L’autostima del proprio viso di ciò che racchiude non nella superficie della pelle ma che va oltre quella cortina sottile e ricca di emozioni che è la nostra pelle la maggiore superficie sensibile che noi abbiamo e di cui ci dimentichiamo spesso che ci appartiene.

 

Very Face

Very Face, Paola Ricci © Photo

 

“Il toccare la pelle di qualcuno è toccare l’intimo dell’altro, o forse toccarsi reciprocamente nell’interno. La pelle, è l’unico organi autoriflessivo.

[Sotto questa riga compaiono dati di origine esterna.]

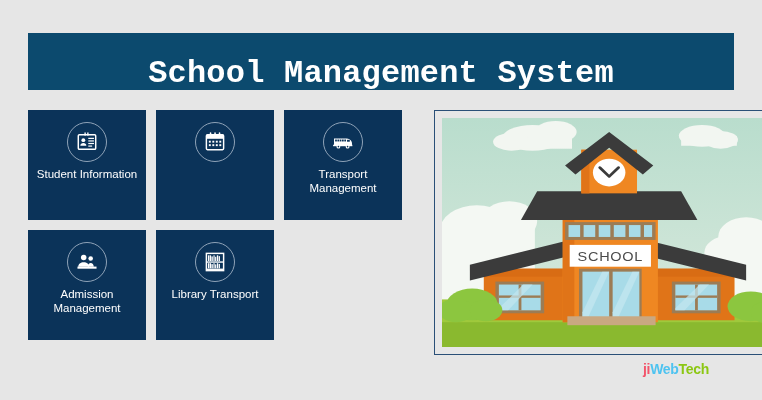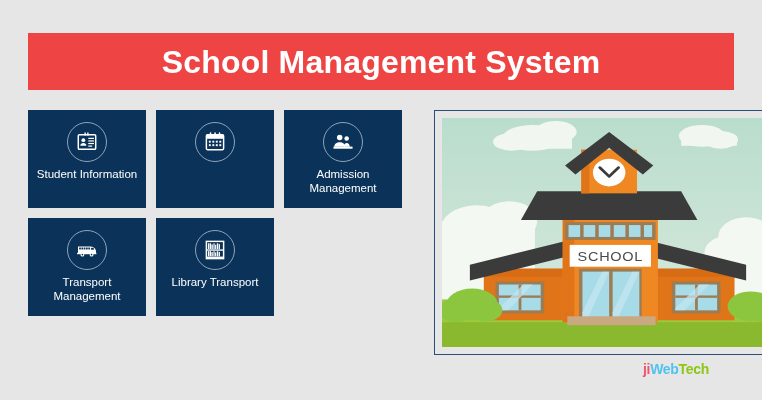"School Management System" .header-bar { align-items: center -> flex-end; background: #ef4444 -> #0c4a6e; font-family: none -> Liberation Mono, monospace }
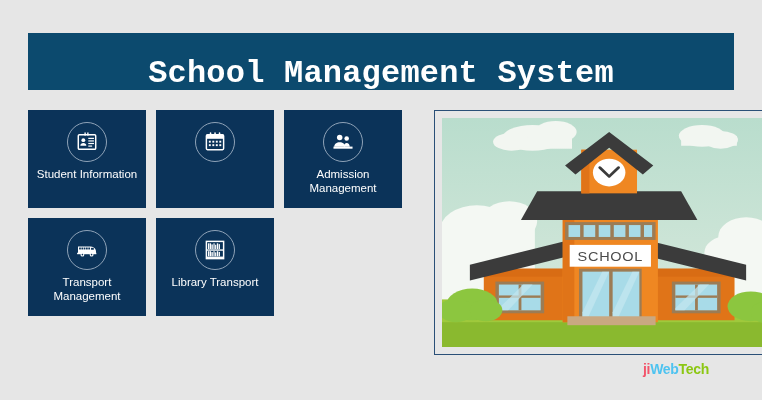"Student Information" .card { height: 98px -> 110px }
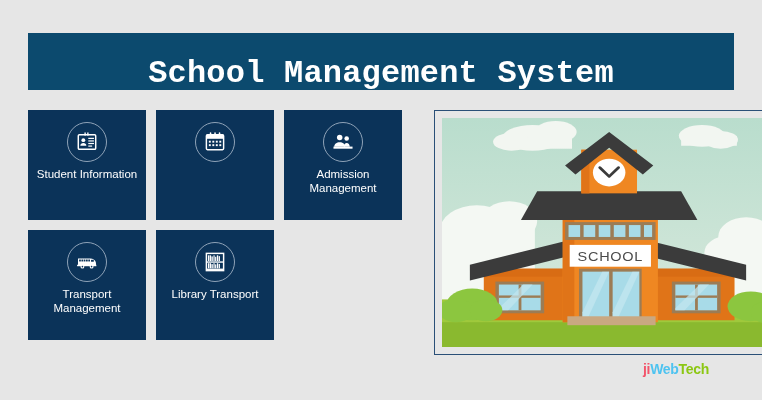"Admission Management" div.card { order: before "Transport Management" -> after "Transport Management" }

La pelle ci permette di conoscere l’altro senza creare dei presupposti sociali, tocchiamo una persona senza vedere che colore è la pelle e che aspetto estetico ha”. Didier Anzieu
Quello che si può cercare di “cogliere” con una fotografia-emotiva è quello che le linee del viso e della pelle si muovono e si distendono come un libro bianco, dove il testo e sotto la pelle e col dialogo intimo con i soggetti fotografati tu riesci ad a stare un “attimo” su quella emozione scritta dal soggetto all’interno di loro stessi.

 

Very Face

Very Face, Paola Ricci © Photo

 

Very face, nelle foto realizzate insieme ai soggetti ripresi, è ciò che è tenuto come un dialogo interiore tra il “sé” e la pelle tra la pelle e il mondo esterno; la pelle che è solida e fragile nello stesso tempo ti permette dei passaggi, solo se tu ne rispetti e ne valorizzi l’intimità condivisa.